Ensure you give a meaningful explanation of the test in the testthat call, as these will be compiled in the package validation report. Having the name of the function and test ID included in title will also help with traceability.

The comments ending with ---- create entries in the TOC in RStudio.

Addin admiraldev::format_test_that_file()

To ease the burden on developers for writing and adding tests we have developed an Addin for formatting test_that test files according to admiral programming standards. The Addin will add and update comments as well as number or re-numbers the tests. Just use the Addin button and select the “Format test_that test file” as seen in the image.
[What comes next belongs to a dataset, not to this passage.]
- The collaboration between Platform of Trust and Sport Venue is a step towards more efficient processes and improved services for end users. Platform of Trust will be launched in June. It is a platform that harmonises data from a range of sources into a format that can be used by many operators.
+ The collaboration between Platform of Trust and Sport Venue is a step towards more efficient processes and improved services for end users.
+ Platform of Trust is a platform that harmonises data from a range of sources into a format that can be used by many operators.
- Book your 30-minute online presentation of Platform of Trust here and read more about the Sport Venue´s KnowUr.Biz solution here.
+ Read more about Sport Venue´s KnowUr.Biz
Be sure to have the test-file open and selected when calling the Addin.

The Addin will perform the following:

  • Updates or adds the number of the tests in the comments and in the test_that() call
  • Updates the comments based on the description provided in the test_that() call
  • Updates the function name in the test_that() call. The function name is extracted from the last # <function name> ---- comment before the test_that() call. If a test file tests more than one function, such comments should be added before the first test of each function. If a test files tests a single function only, the comments can be omitted. In this case the addin determines the function name from the file name by stripping of the “test-” prefix and the “.R” suffix.
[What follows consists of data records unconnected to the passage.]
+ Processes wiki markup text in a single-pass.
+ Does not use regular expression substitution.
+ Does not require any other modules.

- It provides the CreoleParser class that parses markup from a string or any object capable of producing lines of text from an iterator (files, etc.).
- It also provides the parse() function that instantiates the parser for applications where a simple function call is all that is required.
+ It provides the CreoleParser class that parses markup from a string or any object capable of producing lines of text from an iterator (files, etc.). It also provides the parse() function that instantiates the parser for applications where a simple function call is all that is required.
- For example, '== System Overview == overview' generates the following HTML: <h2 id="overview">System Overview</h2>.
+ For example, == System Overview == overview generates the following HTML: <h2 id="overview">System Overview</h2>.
When writing new unit tests, just provide a description in the test_that() call and if necessary the function name in a # <function name> ---- comment:

# arg_name ----
test_that("arg_name works", {
  expect_equal(arg_name(sym("a")), "a")
  expect_equal(arg_name(call("enquo", sym("a"))), "a")
  expect_error(arg_name("a"), "Could not extract argument name from")
})

# convert_dtm_to_dtc ----
test_that("works if dtm is in correct format", {
  expect_equal(
    convert_dtm_to_dtc(as.POSIXct("2022-04-05 15:34:07 UTC")),
    "2022-04-05T15:34:07"
  )
})

test_that("Error is thrown if dtm is not in correct format", {
  expect_error(
    convert_dtm_to_dtc("2022-04-05T15:26:14"),
    "lubridate::is.instant(dtm) is not TRUE",
    fixed = TRUE
  )
})

Call the addin and get:

# arg_name ----
## Test 1: arg_name works ----
test_that("arg_name Test 1: arg_name works", {
  expect_equal(arg_name(sym("a")), "a")
  expect_equal(arg_name(call("enquo", sym("a"))), "a")
  expect_error(arg_name("a"), "Could not extract argument name from")
})

# convert_dtm_to_dtc ----
## Test 2: works if dtm is in correct format ----
test_that("convert_dtm_to_dtc Test 2: works if dtm is in correct format", {
  expect_equal(
    convert_dtm_to_dtc(as.POSIXct("2022-04-05 15:34:07 UTC")),
    "2022-04-05T15:34:07"
  )
})

## Test 3: Error is thrown if dtm is not in correct format ----
test_that("convert_dtm_to_dtc Test 3: Error is thrown if dtm is not in correct format", {
  expect_error(
    convert_dtm_to_dtc("2022-04-05T15:26:14"),
    "lubridate::is.instant(dtm) is not TRUE",
    fixed = TRUE
  )
})

Once you have tested your unit test program, you can run all unit tests from the console, as follows.

devtools::test()

For running just the tests of the current file call

devtools::test_file()

Automation of Unit Tests

When a user actions a pull request in {admiral} GitHub repo, the unit tests are automatically run and pull request will be denied if any unit tests fail.